4.1. Selecting groups or subgroups to compare
The group selection mechanisms we study include a) base selection, b) accounting for individual
fairness [10], and c) accounting for intersectionality. More blocks can be created in the future.

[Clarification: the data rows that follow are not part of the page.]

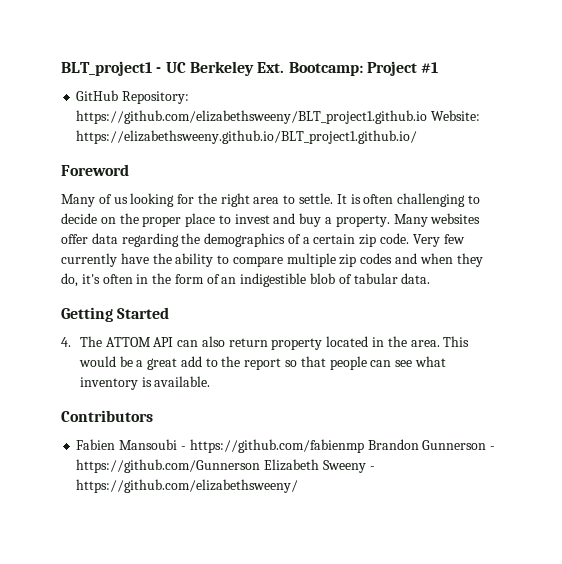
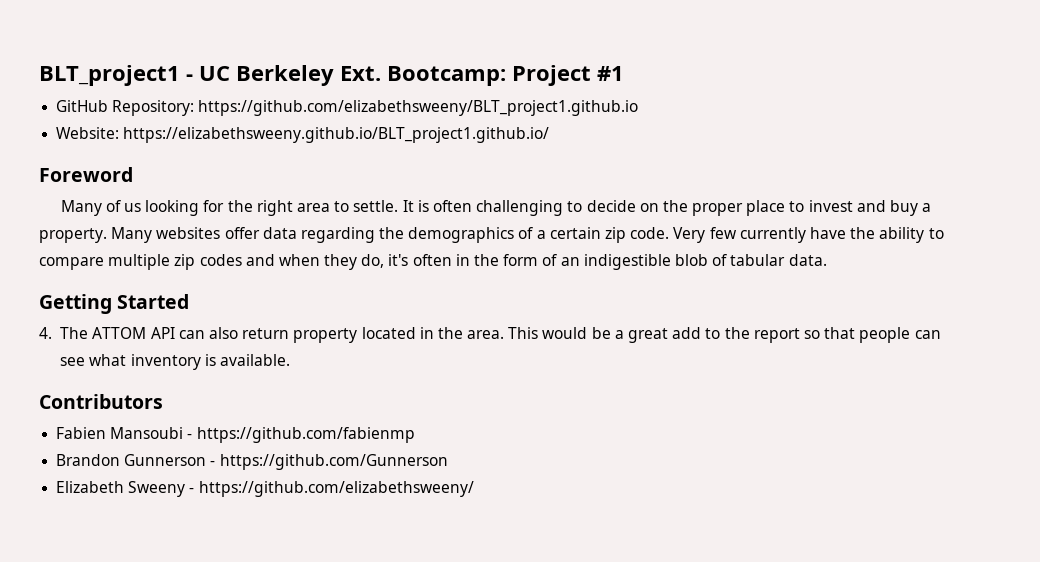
(428, 117) none -> (639, 108) //
(364, 446) none -> (415, 435) //
(261, 466) none -> (448, 462) //

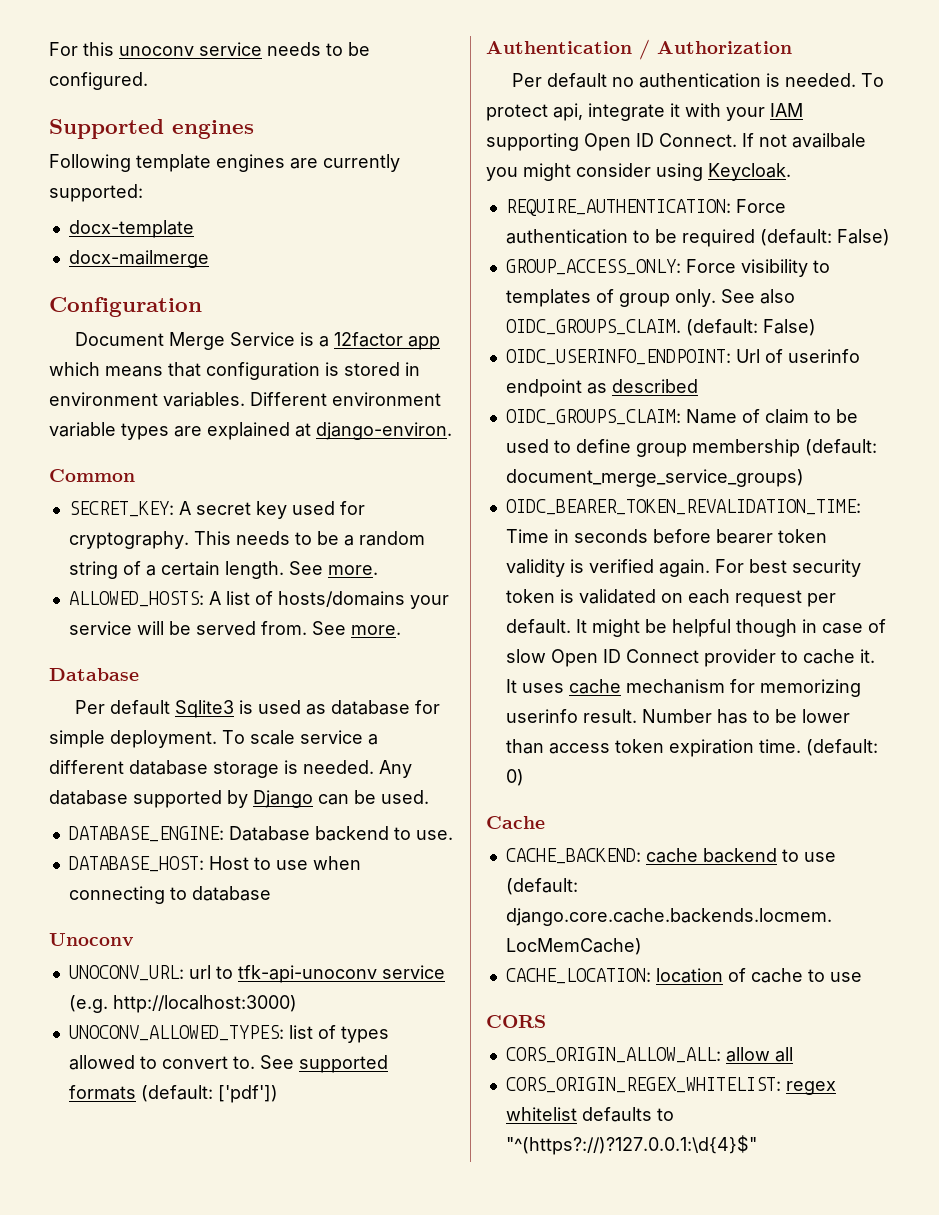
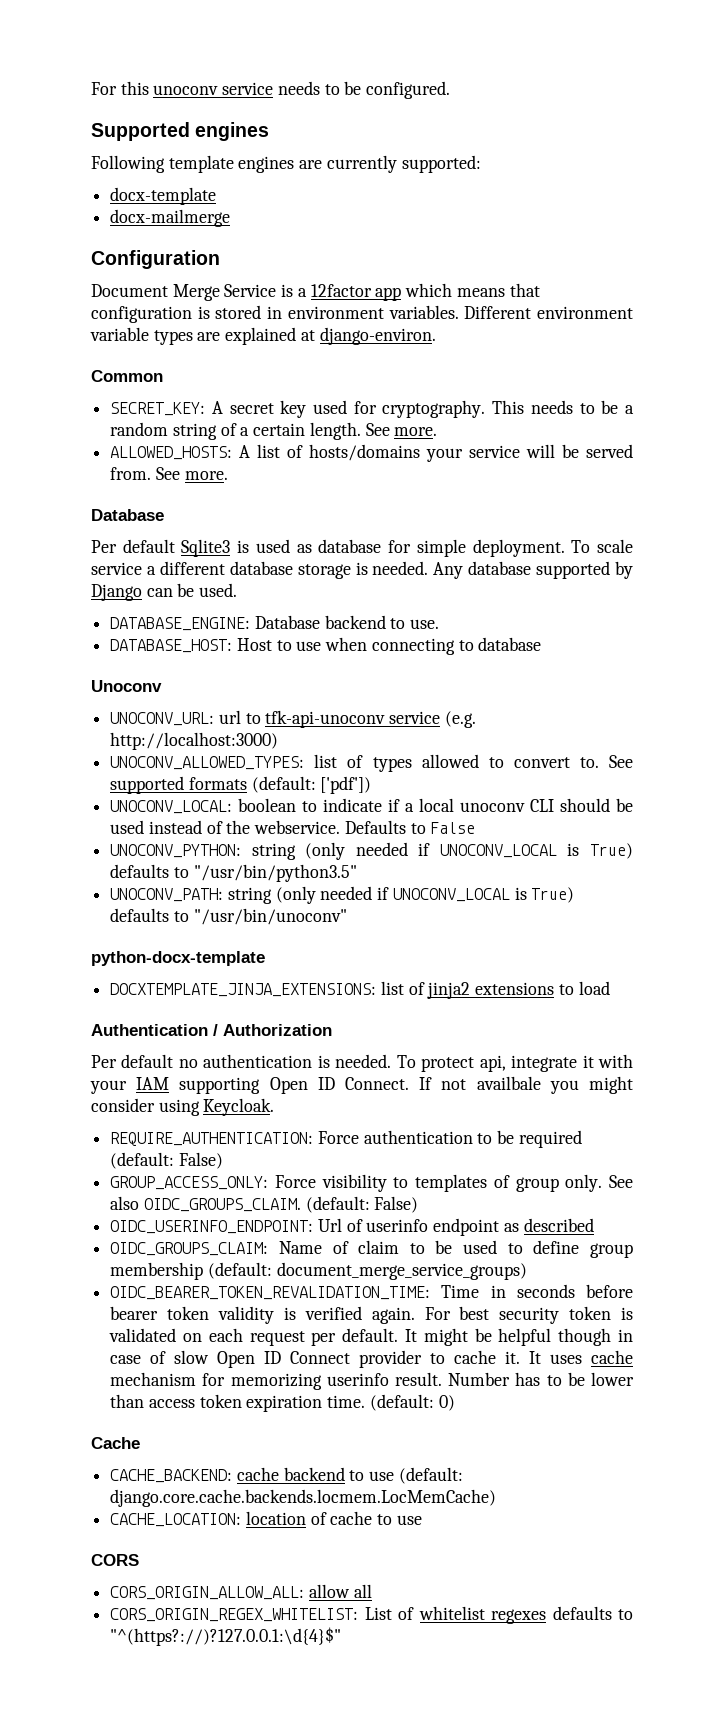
(278, 1094) none -> [110,798,634,814] [110,820,476,834] [110,842,633,860] [110,864,357,882] [110,886,575,904] [110,908,347,925] [91,951,265,966] [110,981,610,999] // UNOCONV_LOCAL: boolean to indicate if a local unoconv CLI should be used instead of the webservice. Defaults to False // UNOCONV_PYTHON: string (only needed if UNOCONV_LOCAL is True) defaults to "/usr/bin/python3.5" // UNOCONV_PATH: string (only needed if UNOCONV_LOCAL is True) defaults to "/usr/bin/unoconv" // python-docx-template // DOCXTEMPLATE_JINJA_EXTENSIONS: list of jinja2 extensions to load
[785,1081,836,1095] [505,1107,577,1121] regex whitelist -> [364,1606,547,1624] List of whitelist regexes

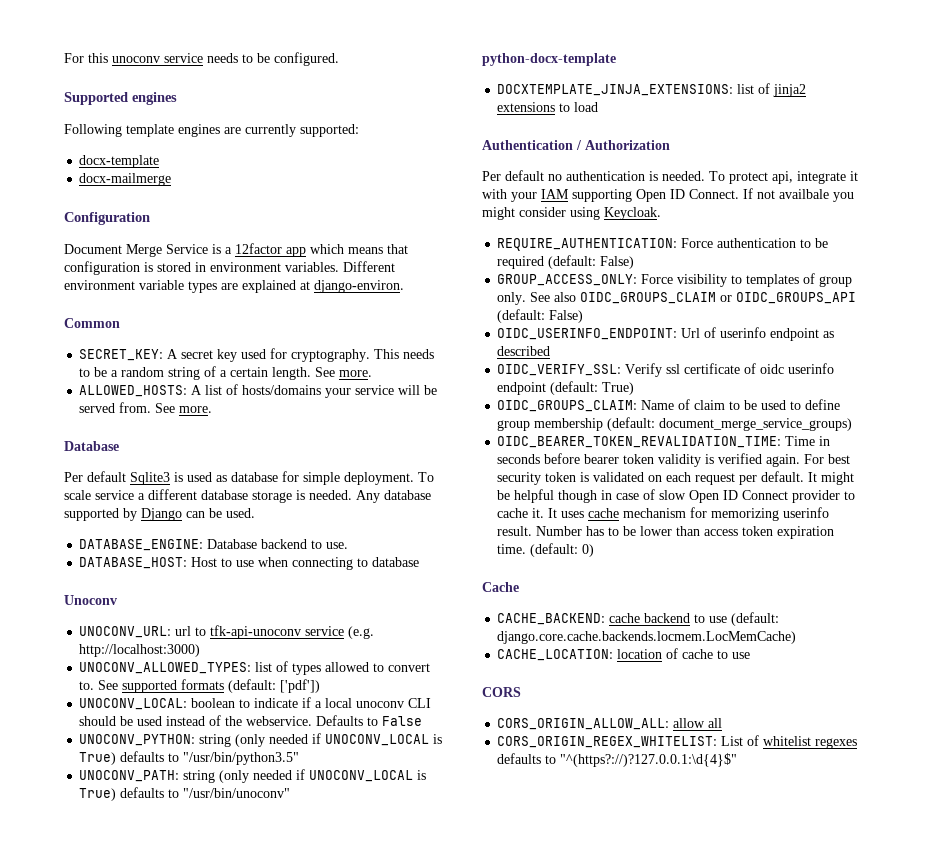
[143,1198,301,1212] OIDC_GROUPS_CLAIM. -> [580,292,857,304] OIDC_GROUPS_CLAIM or OIDC_GROUPS_API
(594, 1225) none -> [497,363,835,377] [497,381,635,395] // OIDC_VERIFY_SSL: Verify ssl certificate of oidc userinfo endpoint (default: True)

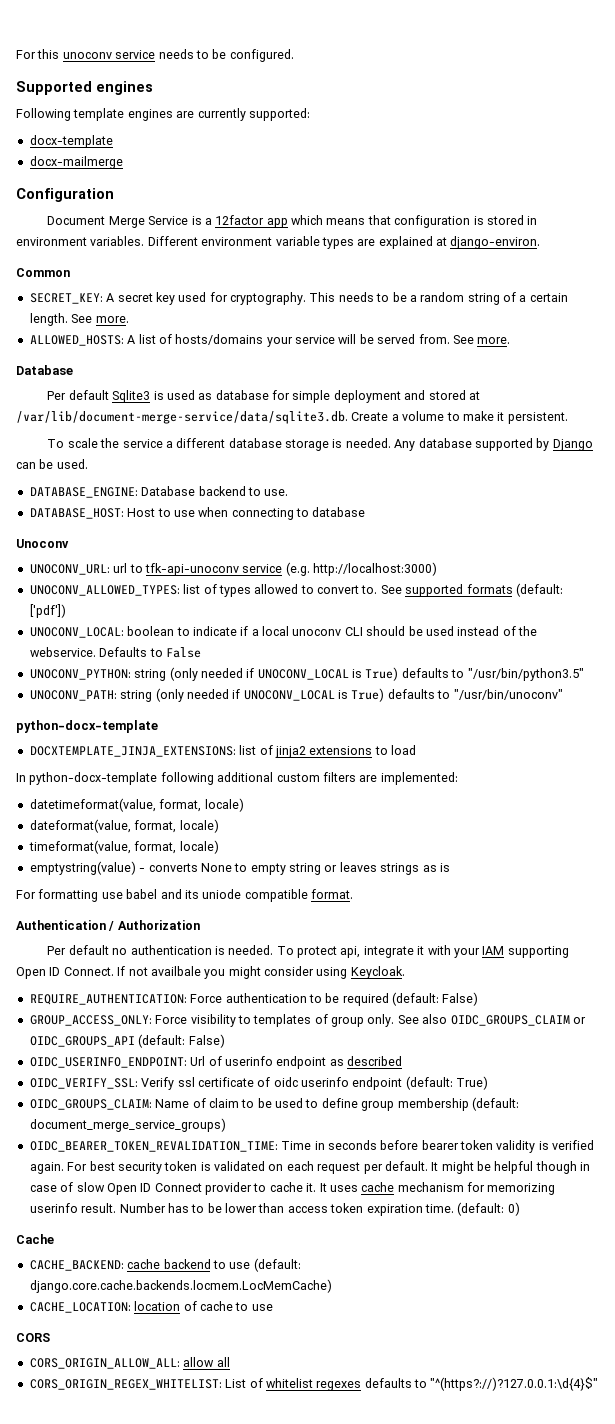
[344,472,414,485] deployment. -> [333,390,480,403] [16,411,568,424] deployment and stored at /var/lib/document-merge-service/data/sqlite3.db. Create a volume to make it persistent. //
(91, 495) none -> [100,438,120,448] the
(599, 107) none -> [16,772,458,785] [29,798,244,812] [29,819,219,833] [28,840,219,854] [29,861,450,875] [16,889,353,902] // In python-docx-template following additional custom filters are implemented: // datetimeformat(value, format, locale) // dateformat(value, format, locale) // timeformat(value, format, locale) // emptystring(value) - converts None to empty string or leaves strings as is // For formatting use babel and its uniode compatible format.

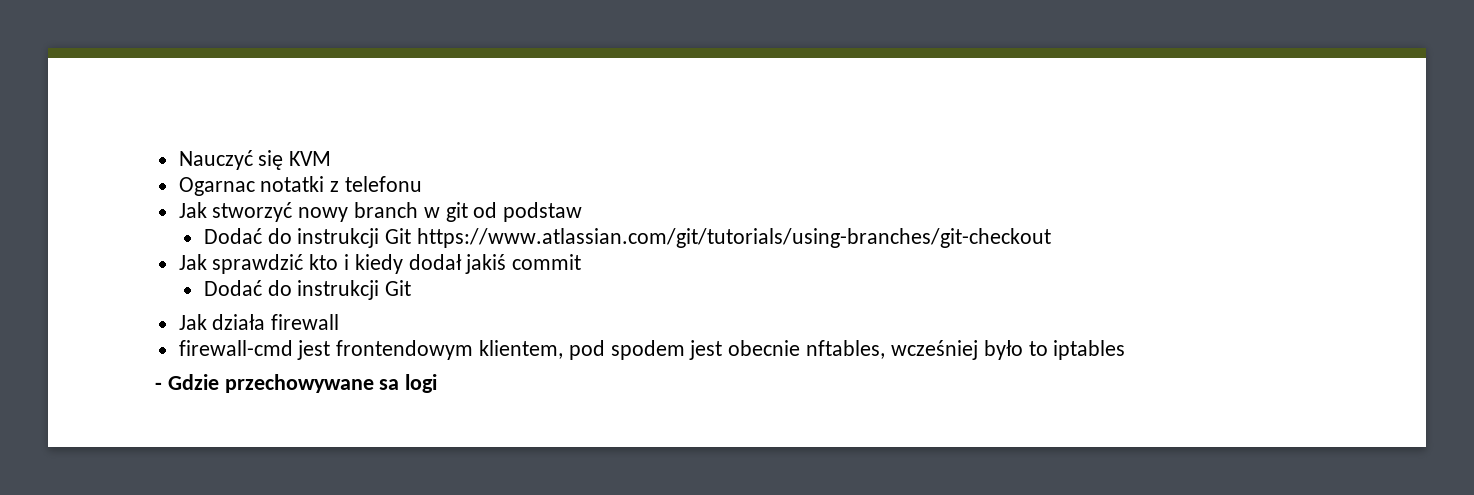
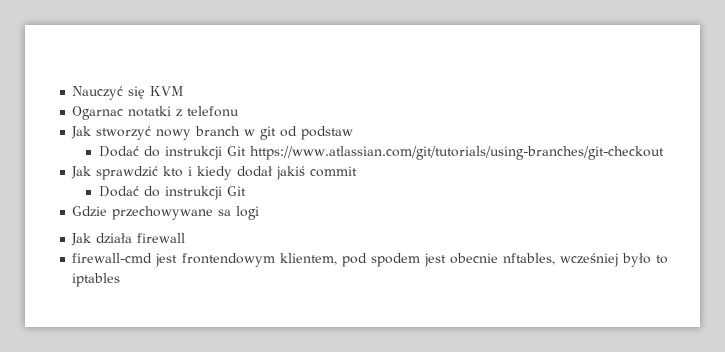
(412, 288) none -> [72,206,260,220] // Gdzie przechowywane sa logi
[155,374,438,393] // - Gdzie przechowywane sa logi -> (121, 280) none

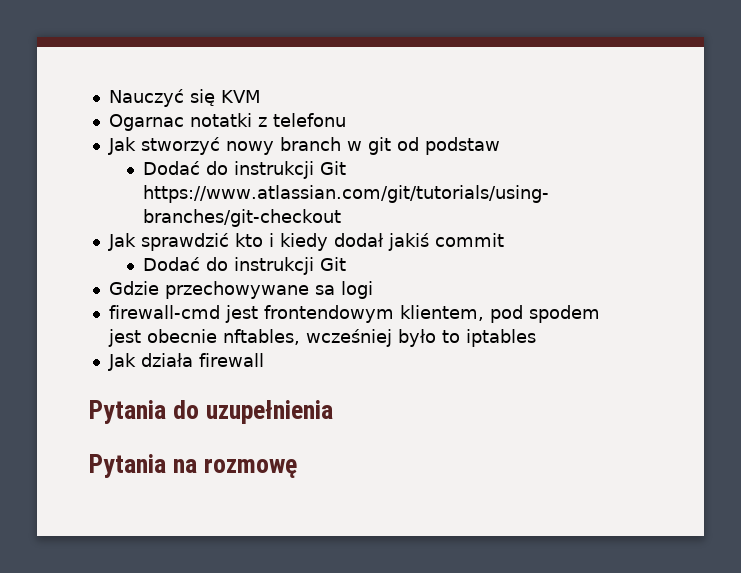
[71,233,186,246] // Jak działa firewall -> (373, 290) none
(121, 280) none -> [107,353,264,371] [89,400,334,424] [89,454,298,478] // Jak działa firewall // Pytania do uzupełnienia // Pytania na rozmowę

Base selection. Several fairness measures are defined by comparing each population group
or subgroup with the total population 𝒮𝑎𝑙𝑙 . Given that the pairwise comparison mechanism is
not symmetric, i.e., it may hold that 𝑓𝑖 ⊘ 𝑓𝑗 ≠ 𝑓𝑗 ⊘ 𝑓𝑖 , we account for both (𝒮𝑖 , 𝒮𝑎𝑙𝑙 ) and (𝒮𝑎𝑙𝑙 , 𝒮𝑖 )
for subgroups 𝒮𝑖 ∈ 𝕊. Mathematically, we define a group vs any sample selection per:

                                      vsany(𝕊, 𝒮𝑎𝑙𝑙 ) = 𝕊 × {𝒮𝑎𝑙𝑙 } ∪ {𝒮𝑎𝑙𝑙 } × 𝕊                               (6)

Alternatively, one may consider all group pairs (we let reduction remove any self-comparisons):

                                                pairs(𝕊, 𝒮𝑎𝑙𝑙 ) = 𝕊2                                            (7)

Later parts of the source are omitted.